You’ve also performed in Austin, which has a pretty well-regarded comedy scene. If you could take a particular element from those scenes that you could bring to this scene, what would you bring?
College kids.

[Both laugh.]
I don’t know. They just have so many young people looking for things to do that they can have multiple shows on a night and they can all pack out, they can get a good crowd. And they just…it just seems more supportive of the arts in general. And Austin is kind of a destination for people. Comics will move to LA and then move back because they prefer Austin. If those people are headlining the shows, people will go to a weekly show and be like, “That’s amazing, we’re gonna be back next week.” But in Dallas, it’s hard to get a consistent show going, because a couple of them are just gonna suck. They’re just gonna be stinkers, and no one’s gonna come back…you’re not gonna have repeat customers if you can’t get a consistent show going. And it’s not that I don’t think Dallas has good talent, it’s just not enough to sustain a scene in a city this big.

You don’t think we have enough people to keep a good show going weekly in the same venue?
I don’t even know if it’s that because you can get people from out of town to be on your show. I think it’s just there’s no…nothing’s been around long enough in Dallas to be an institution. I feel like the best shows have been running for years, and people know it’s there. I’ve done a lot of good shows in Dallas, but they’re one-offs. There’s no consistency to where people know, “Oh, every Friday night I can go to this bar and see really good comedy.” Because the good shows don’t last that long. No one’s been running a show for more than a couple of years here. Except Brian [Breckenridge] with Sunshine Bar in Arlington. But that’s Arlington. They need something to do there besides Six Flags.
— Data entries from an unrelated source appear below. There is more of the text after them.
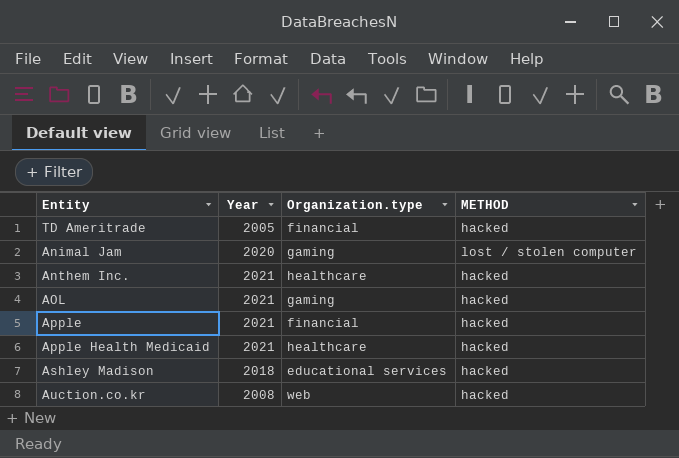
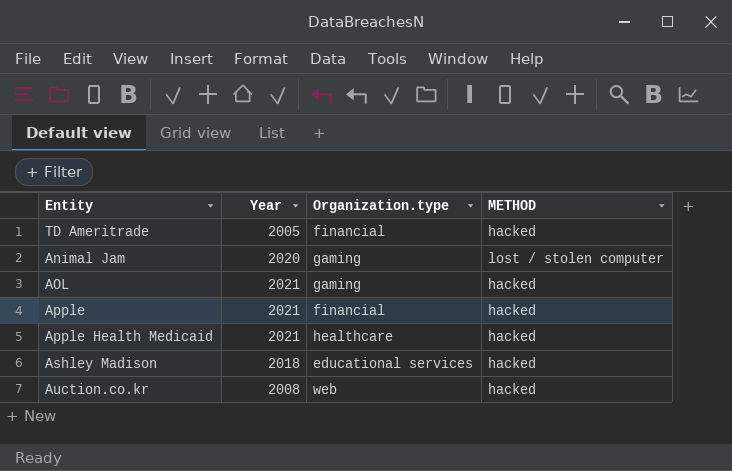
row Anthem Inc.: 2021 | healthcare | hacked -> none

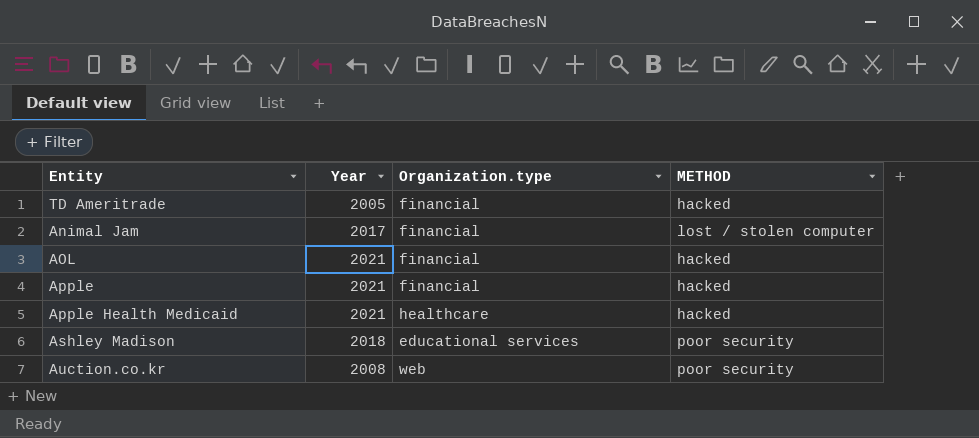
Animal Jam | Year: 2020 -> 2017
Animal Jam | Organization.type: gaming -> financial
AOL | Organization.type: gaming -> financial
Ashley Madison | METHOD: hacked -> poor security
Auction.co.kr | METHOD: hacked -> poor security

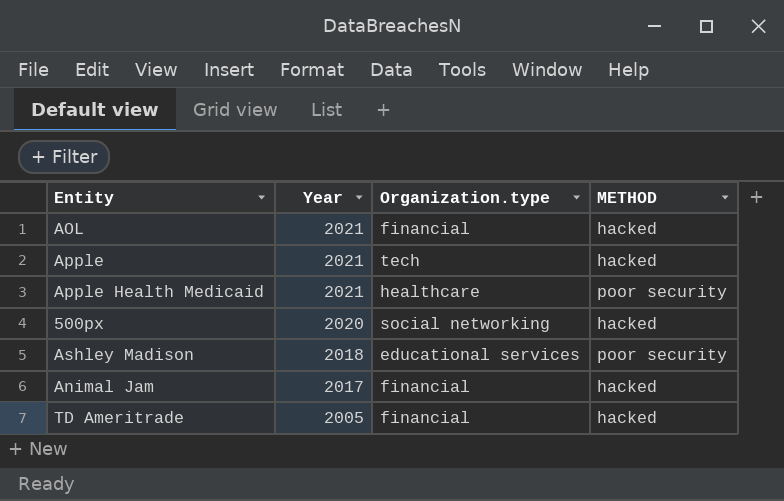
row order: none -> Year descending
row Auction.co.kr: 2008 | web | poor security -> none
Apple | Organization.type: financial -> tech
Apple Health Medicaid | METHOD: hacked -> poor security
row 500px: none -> 2020 | social networking | hacked
Animal Jam | METHOD: lost / stolen computer -> hacked

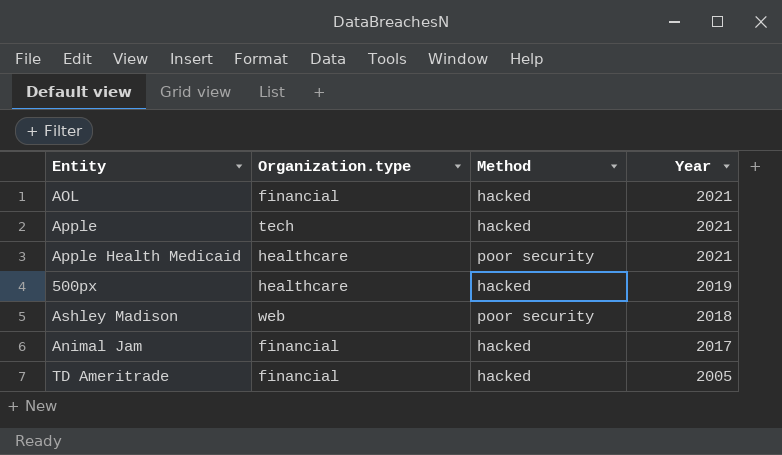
column name: METHOD -> Method
column Year | position: 2 -> 4
500px | Organization.type: social networking -> healthcare
500px | Year: 2020 -> 2019
Ashley Madison | Organization.type: educational services -> web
You ran a really cool show for a little while, “How’s Your Dad?” – can we talk about that?
That was my baby. That was my intention with that show, me and Tyler [Simpson], was to have the cool show in town and have it run for a while, and when people come into town that’s the one they’re gonna want to drop in on. And the ones we did were great, it just kind of fell apart through…apathy, maybe? Or just, y’know, I don’t really know what happened there. We were – well, Tyler was busy, I wasn’t. It was hard to get on the same page to schedule things. We planned on bringing it back, but after you miss a couple of weeks or months, it’s just hard to get something like that going again. But hopefully, someday.

Are you thinking about a revival?
I’d love to, I just don’t know if I see myself staying in Dallas long enough to get it going. I’d love to start a show in Dallas, but like I said, I think what a show needs here is consistency, and I don’t think I’m gonna be here long enough to build that up. I don’t want to start a show that runs for three months and doesn’t find its legs and then give it up. But I think that is a problem, no one wants to stay here long enough to build the scene. It’s so much easier to go elsewhere and be a transplant in a scene that’s already developed for you.

It’s like when I interviewed Dean Lewis and he said once you have ten minutes of solid material, just go to LA, which I did not expect to hear from him. [Laughs.] Do you think Dallas, with the right conditions, could sustain an independent scene?
No.

[Both laugh.]
Yeah, I do, I think it would take some people like myself, and our group of friends, making the hard decision to stay and build up a scene. But it’s thankless, and I don’t know if it’s even worth doing. Because that was my idea a couple of years ago. We have a city with a couple million people. This is a big city, with lots of comedy fans – I think they’re out there – and why not just be the tentpoles in the community? It’s just a lot of work, and I’ve never been good at putting that kind of effort into anything.